[Version difference data]

+===+

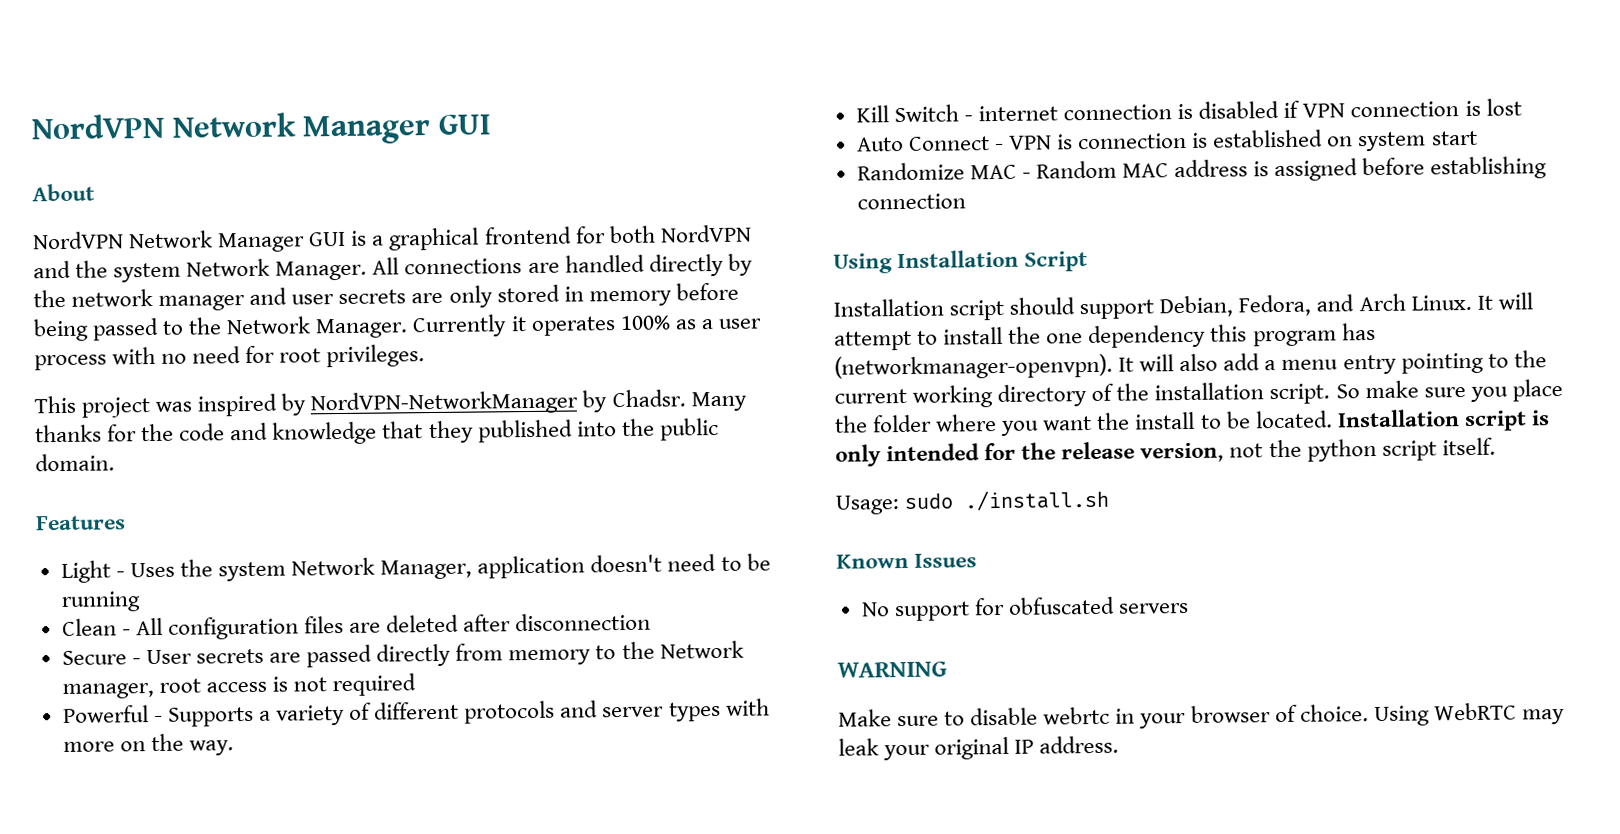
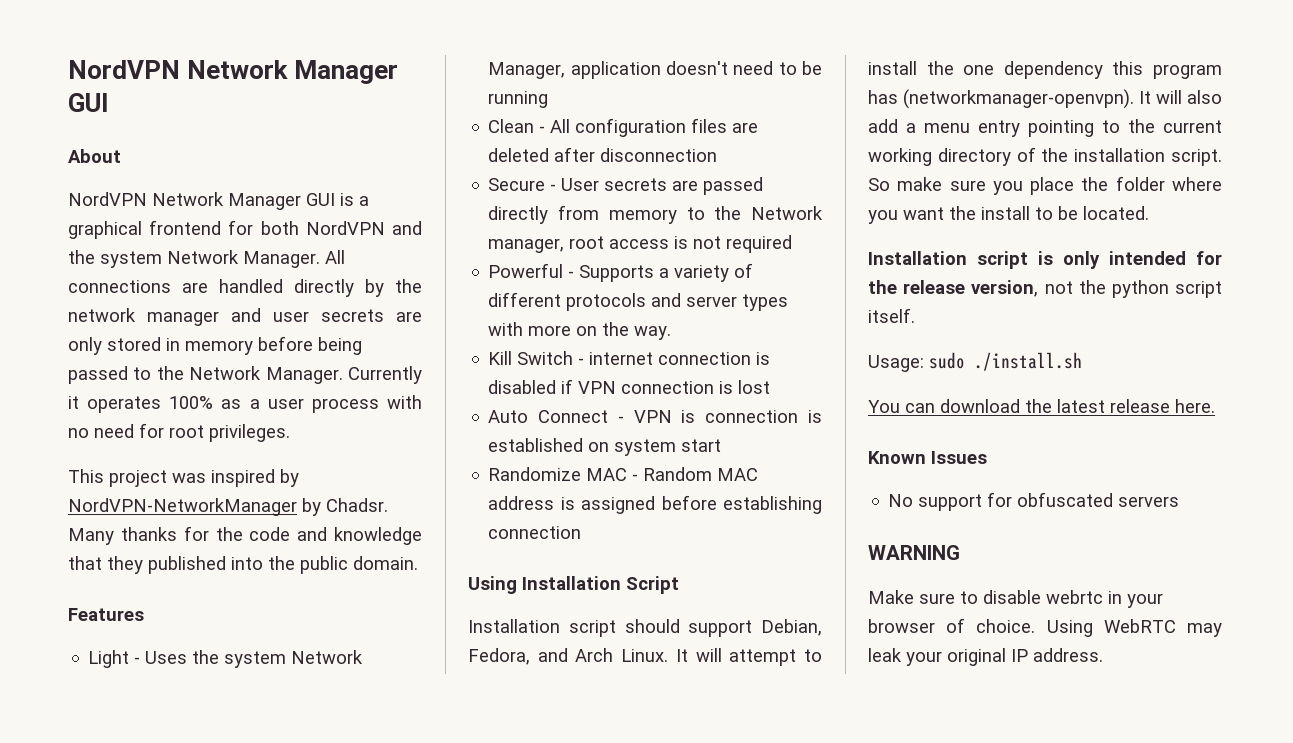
(1333, 419) none -> (1149, 213) //
(1111, 500) none -> [868,399,1215,413] // You can download the latest release here.

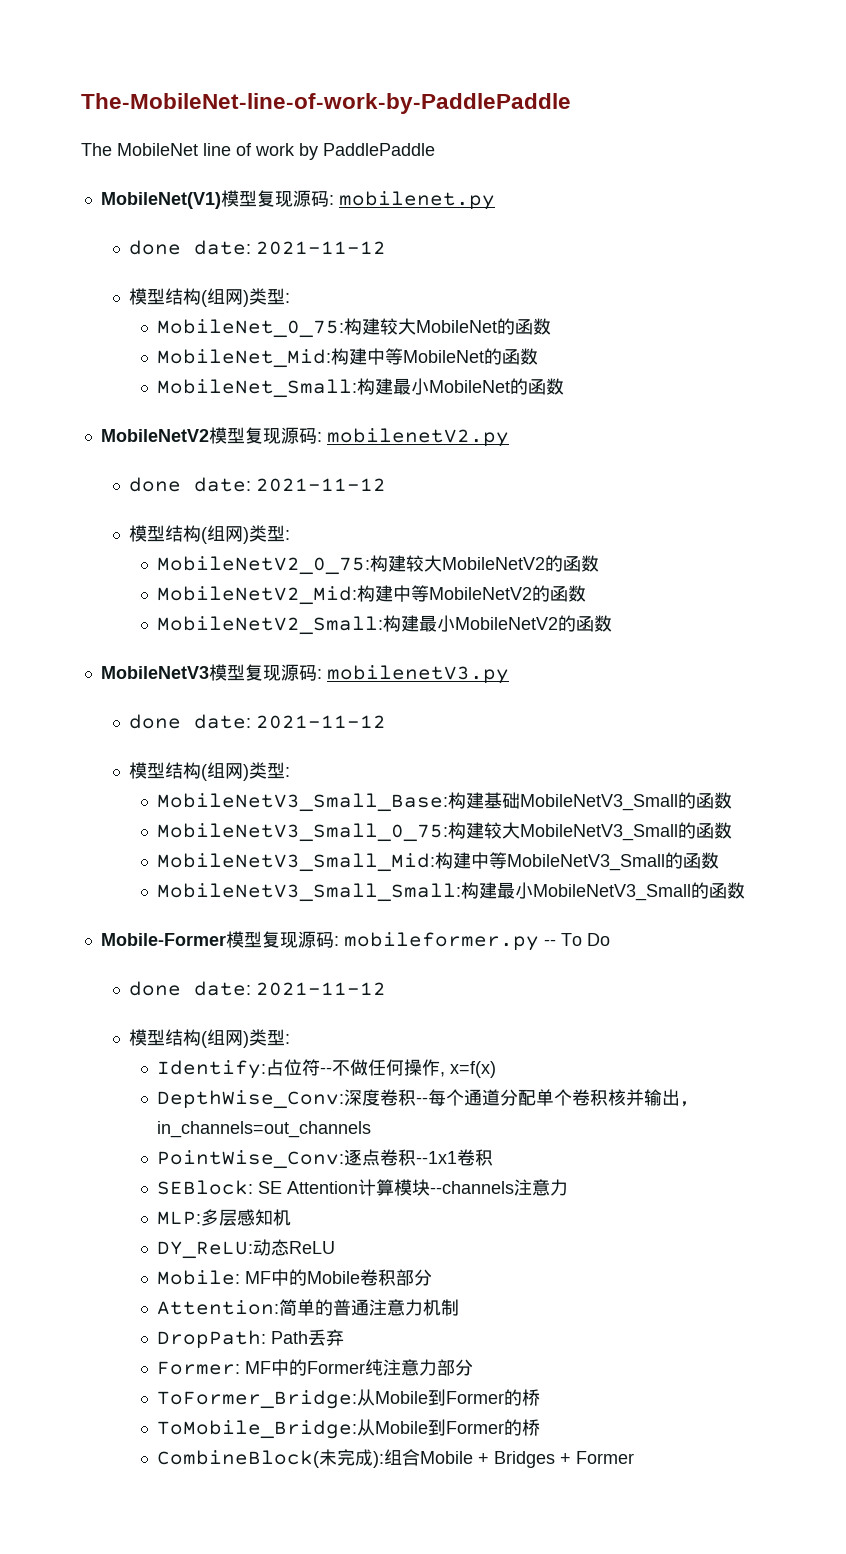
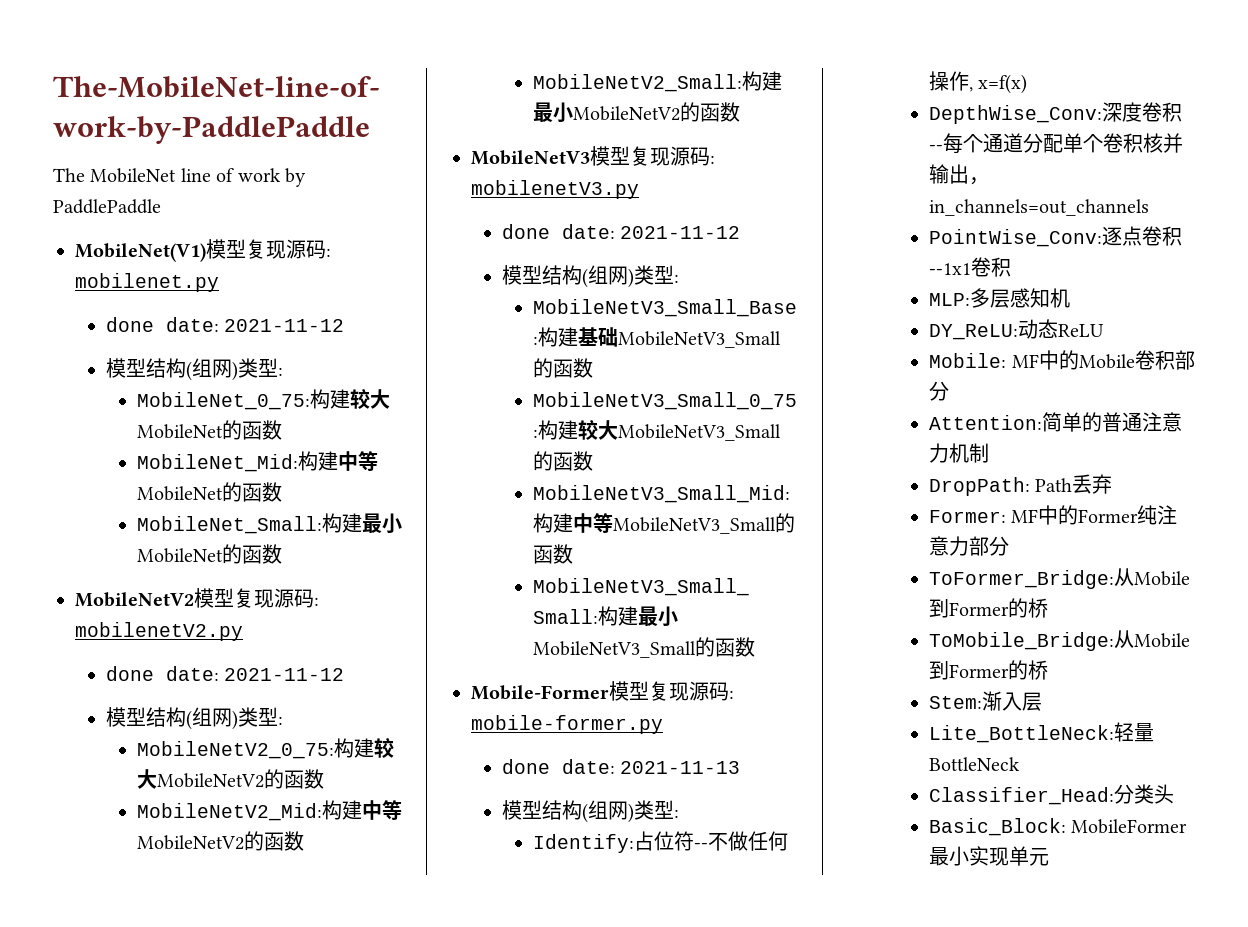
[343,932,610,951] [129,981,387,996] mobileformer.py -- To Do // done date: 2021-11-12 -> [471,715,663,734] [501,759,741,774] mobile-former.py // done date: 2021-11-13
[157,1179,569,1196] // SEBlock: SE Attention计算模块--channels注意力 -> (1011, 267) none
[157,1449,635,1468] CombineBlock(未完成):组合Mobile + Bridges + Former -> [928,691,1042,711] [928,722,1154,743] [928,757,1020,771] [928,784,1174,805] [928,818,1188,836] [928,846,1049,866] Stem:渐入层 // Lite_BottleNeck:轻量BottleNeck // Classifier_Head:分类头 // Basic_Block: MobileFormer最小实现单元

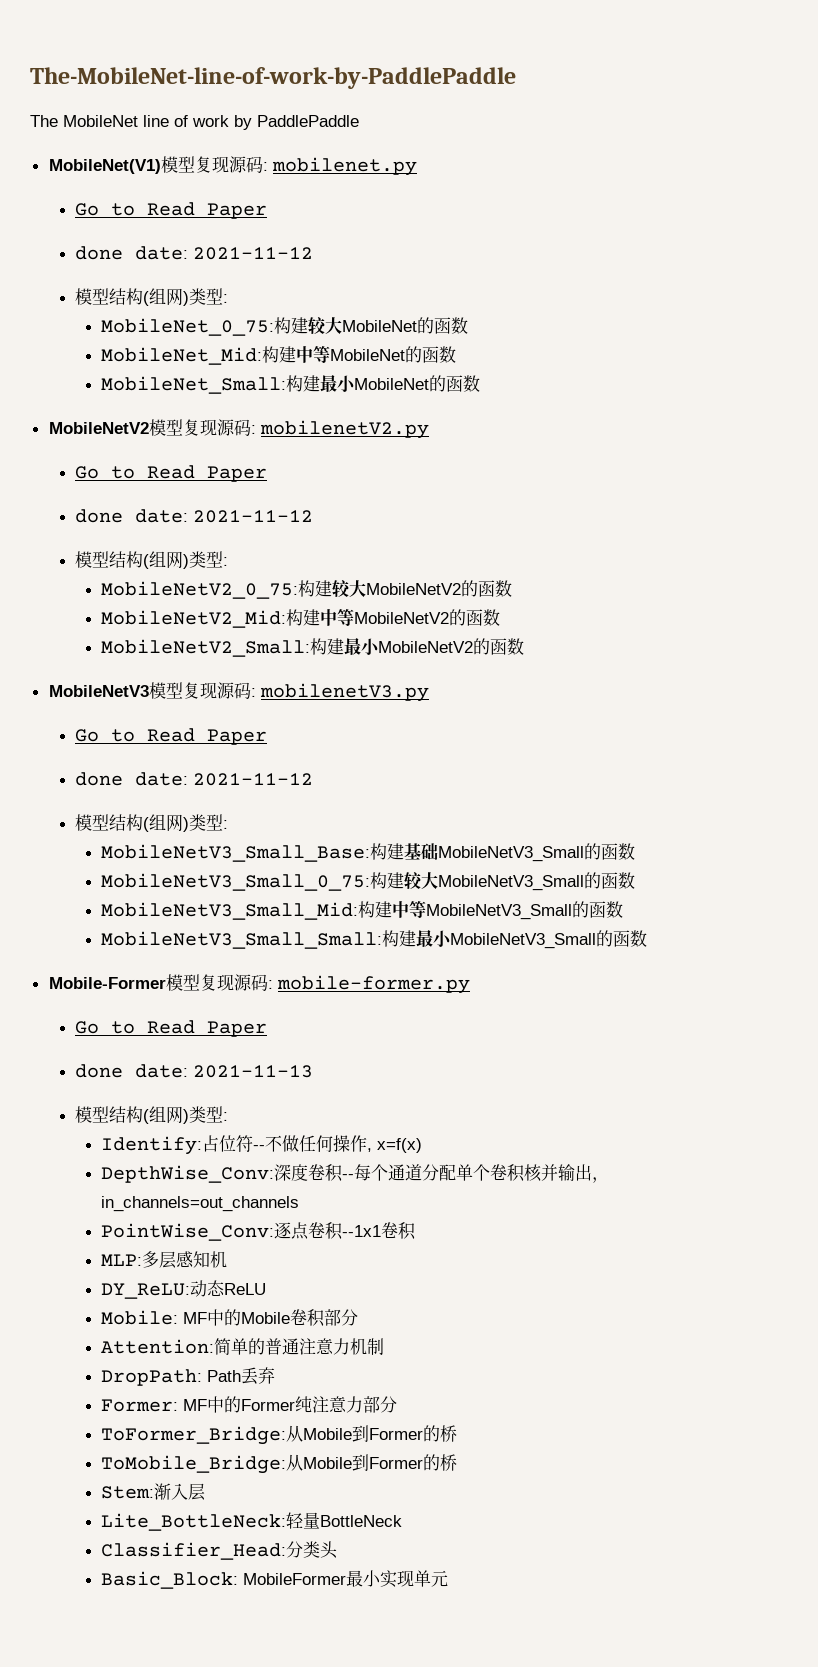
(219, 282) none -> [74,202,267,219] // Go to Read Paper
(243, 631) none -> [74,465,267,482] // Go to Read Paper
(639, 189) none -> [74,728,267,745] // Go to Read Paper
(663, 724) none -> [74,1020,267,1037] // Go to Read Paper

+===+

■ Work required:
All lines from the one containing "(243, 631) none" through the last line of the data, both included, are to be retyped exactly, and no other line belongs in the answer.

■ Result:
(243, 631) none -> [74,465,267,482] // Go to Read Paper
(639, 189) none -> [74,728,267,745] // Go to Read Paper
(663, 724) none -> [74,1020,267,1037] // Go to Read Paper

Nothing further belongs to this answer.